Reputation: 866
I'm trying to load rows form a posts table based on whether they have multiple rows in another table. Take the below table structures:
posts
post_id post_title
-------------------
1 My Post
2 Another Post
post_tags
post_tag_id post_tag_name
--------------------------
1 My Tag
2 Another Tag
postTags
postTag_id postTag_tag_id postTag_post_id
------------------------------------------
1 1 1
2 2 1
Unsurprisingly, post and post_tags stores the posts and tags, and postTags joins which posts have which tags.
What I'd normally do to join the tables is this:
SELECT * FROM (`posts`)
JOIN `postTags` ON (`postTag_post_id` = `post_id`)
JOIN `post_tags` ON (`post_tag_id` = `postTag_tag_id`)
Then I'd have information on the tags, and can have additional stuff later in the query to search tag names for search terms etc, and then GROUP once I have posts that match the search terms.
What I'm trying to do is only select from posts where a post has both tag 1 AND tag 2, and I can't work out the SQL for it. I think it needs to be done in the actual JOIN rather than having a WHERE clause for it as when I run the join above I'd obviously get two rows back, so I can't have something like
WHERE post_tag_id = 1 AND post_tag_id = 2
as each row will only have one post_tag_id, and I can't check different values for the same column in one row.
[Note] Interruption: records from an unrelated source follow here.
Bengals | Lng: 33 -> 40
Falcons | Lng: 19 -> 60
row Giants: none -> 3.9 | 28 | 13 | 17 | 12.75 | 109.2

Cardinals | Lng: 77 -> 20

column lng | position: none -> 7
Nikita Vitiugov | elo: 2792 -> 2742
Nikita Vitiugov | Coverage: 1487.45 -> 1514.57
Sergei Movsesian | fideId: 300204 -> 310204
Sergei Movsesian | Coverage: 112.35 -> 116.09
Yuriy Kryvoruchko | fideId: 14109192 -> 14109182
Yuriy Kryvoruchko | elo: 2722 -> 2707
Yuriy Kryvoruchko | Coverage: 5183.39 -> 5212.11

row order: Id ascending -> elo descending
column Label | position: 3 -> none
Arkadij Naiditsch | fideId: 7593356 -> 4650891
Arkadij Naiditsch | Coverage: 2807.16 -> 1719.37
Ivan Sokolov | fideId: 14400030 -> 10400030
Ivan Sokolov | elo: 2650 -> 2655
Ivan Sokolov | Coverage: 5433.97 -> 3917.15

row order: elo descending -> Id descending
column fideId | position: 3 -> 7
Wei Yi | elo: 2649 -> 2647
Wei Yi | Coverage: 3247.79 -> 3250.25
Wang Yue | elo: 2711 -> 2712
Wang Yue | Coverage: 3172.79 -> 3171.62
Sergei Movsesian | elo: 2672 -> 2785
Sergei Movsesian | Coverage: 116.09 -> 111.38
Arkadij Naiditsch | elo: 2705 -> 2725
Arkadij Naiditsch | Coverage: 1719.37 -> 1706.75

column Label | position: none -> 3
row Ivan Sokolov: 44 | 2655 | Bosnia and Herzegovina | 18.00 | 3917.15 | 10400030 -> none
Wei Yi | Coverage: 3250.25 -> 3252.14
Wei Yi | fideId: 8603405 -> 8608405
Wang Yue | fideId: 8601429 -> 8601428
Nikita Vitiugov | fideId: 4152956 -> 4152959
What I've tried to do is something like this:
SELECT * FROM (`posts`)
JOIN `postTags` ON (postTag_tag_id = 1 AND postTag_tag_id = 2)
JOIN `post_tags` ON (`post_tag_id` = `postTag_tag_id`)
but this is returning 0 results when I run it; I've put conditions like this in JOINS before for similar things and I'm sure it's close but can't quite work out what to do if this doesn't work.
Am I at least on the right track? Hopefully I'm not missing something obvious.
Thanks.
Upvotes: 0
Views: 141
Reputation: 52107
Assuming you already know tag IDs (1
and 2
), you could do something like this:
SELECT post_id, post_title
FROM posts JOIN postTags ON (postTag_post_id = post_id)
WHERE postTag_tag_id IN (1, 2)
GROUP BY post_id, post_title
HAVING COUNT(DISTINCT postTag_tag_id) = 2
NOTE: DISTINCT is not necessary if there is an alternate key on postTags {postTag_tag_id, postTag_post_id}
, as it should be.
NOTE: If you don't have tag IDs (and just have tag names), you'll need another JOIN (towards the post_tags
table).
BTW, you should seriously consider ditching the surrogate PK in the junction table (postTags.postTag_id
) and just having the natural PK {postTag_tag_id, postTag_post_id}
. InnoDB tables are clustered, and secondary indexes in clustered tables are fatter and slower than in heap-based tables. Also, some queries can benefit from storing posts tagged by the same tag physically close together (or storing tags of the same post close together, if you reverse the PK).
Upvotes: 0
Reputation: 2346
You are trying to ask the postTags row to be at the same time one thing and another.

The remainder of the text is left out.